PROBLEM:
This calls for a word-for-word copy of all the data, with each picture removed.

SUPPLIED DATA:
- - -

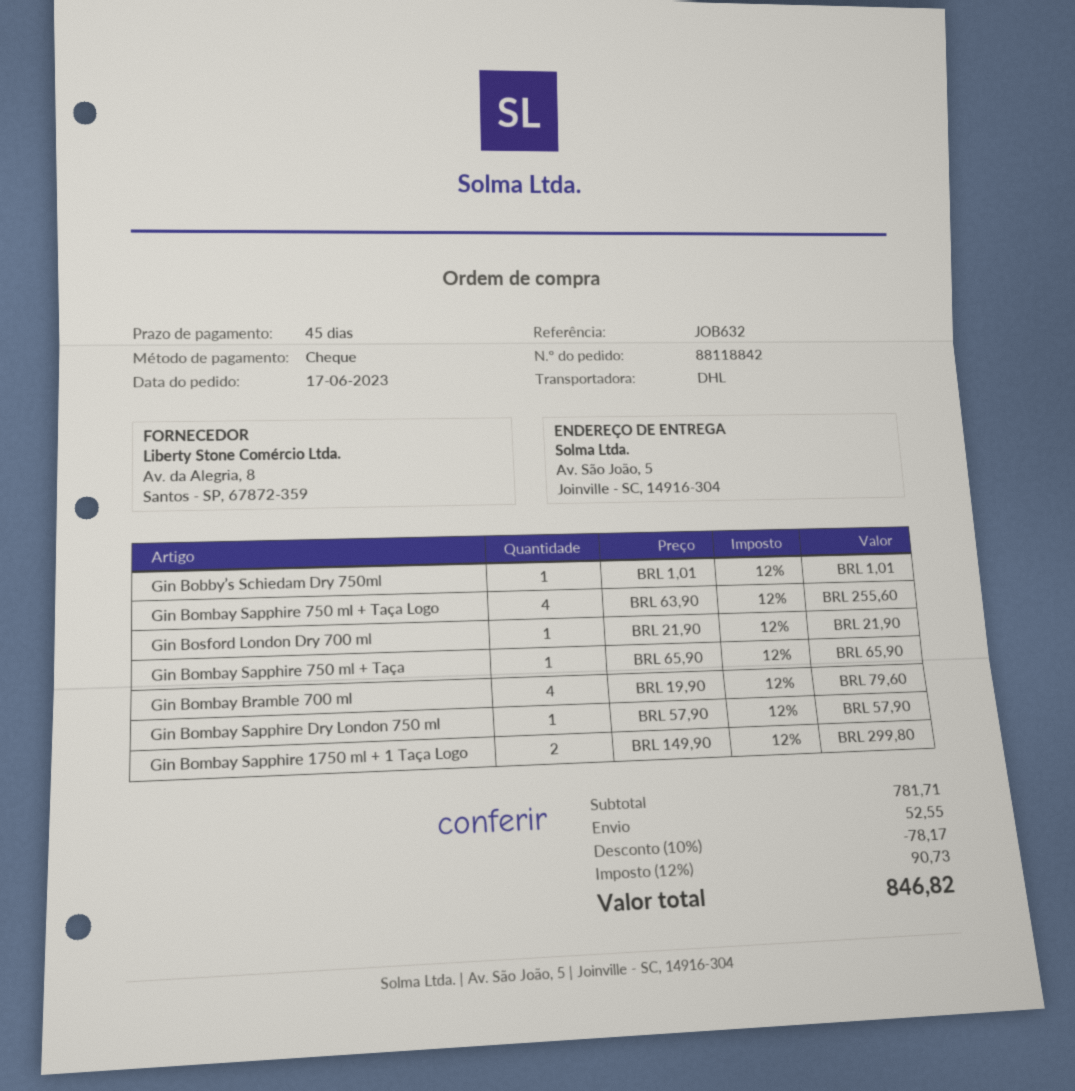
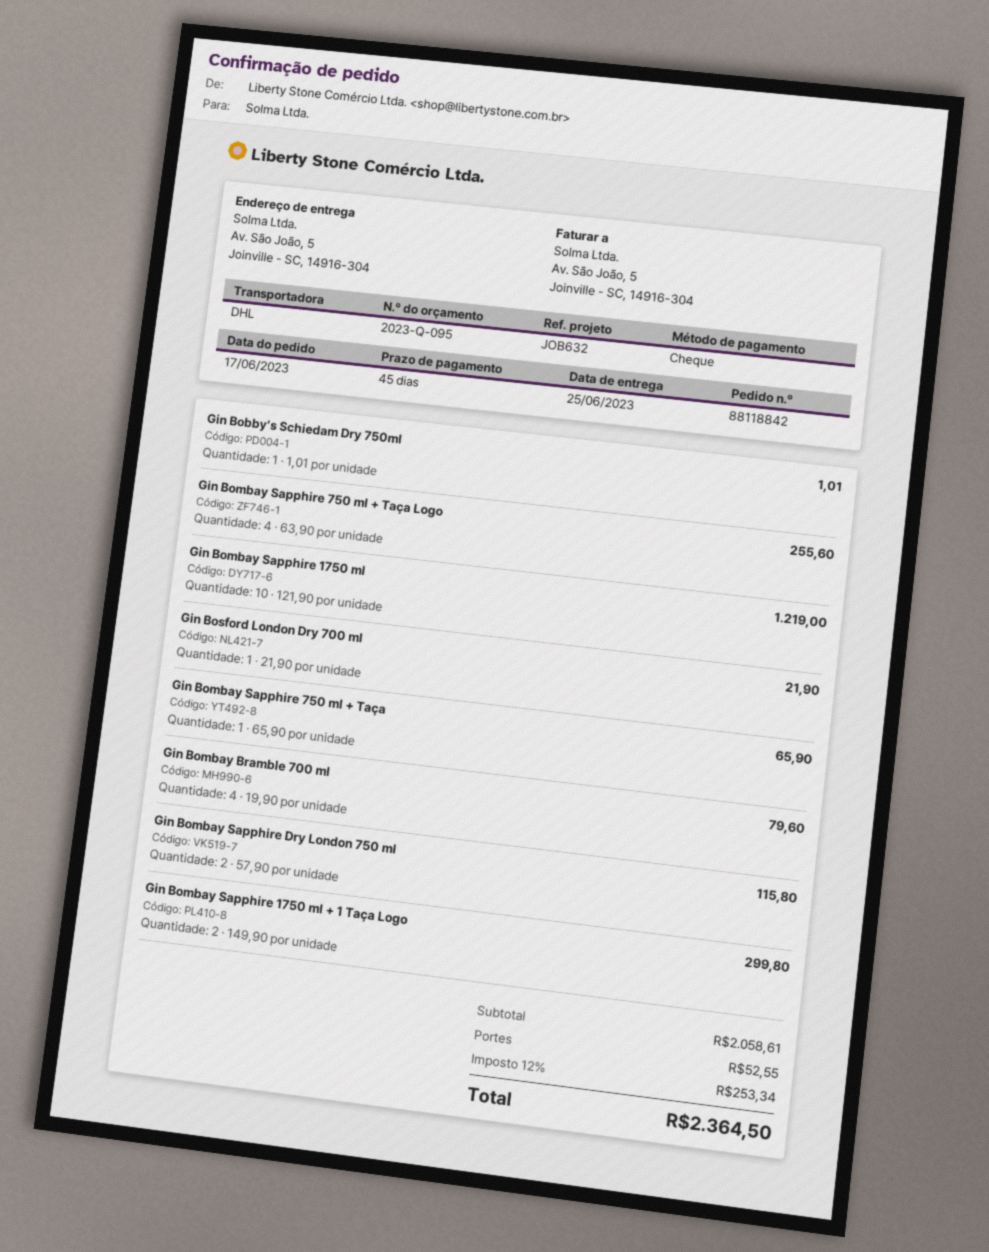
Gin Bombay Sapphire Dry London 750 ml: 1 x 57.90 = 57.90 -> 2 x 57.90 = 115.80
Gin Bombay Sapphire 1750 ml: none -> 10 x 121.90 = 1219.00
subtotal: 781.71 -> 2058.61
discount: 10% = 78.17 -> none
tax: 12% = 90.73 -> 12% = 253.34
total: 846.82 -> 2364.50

- - -

ANSWER SECTION:
Gin Bombay Sapphire Dry London 750 ml: 1 x 57.90 = 57.90 -> 2 x 57.90 = 115.80
Gin Bombay Sapphire 1750 ml: none -> 10 x 121.90 = 1219.00
subtotal: 781.71 -> 2058.61
discount: 10% = 78.17 -> none
tax: 12% = 90.73 -> 12% = 253.34
total: 846.82 -> 2364.50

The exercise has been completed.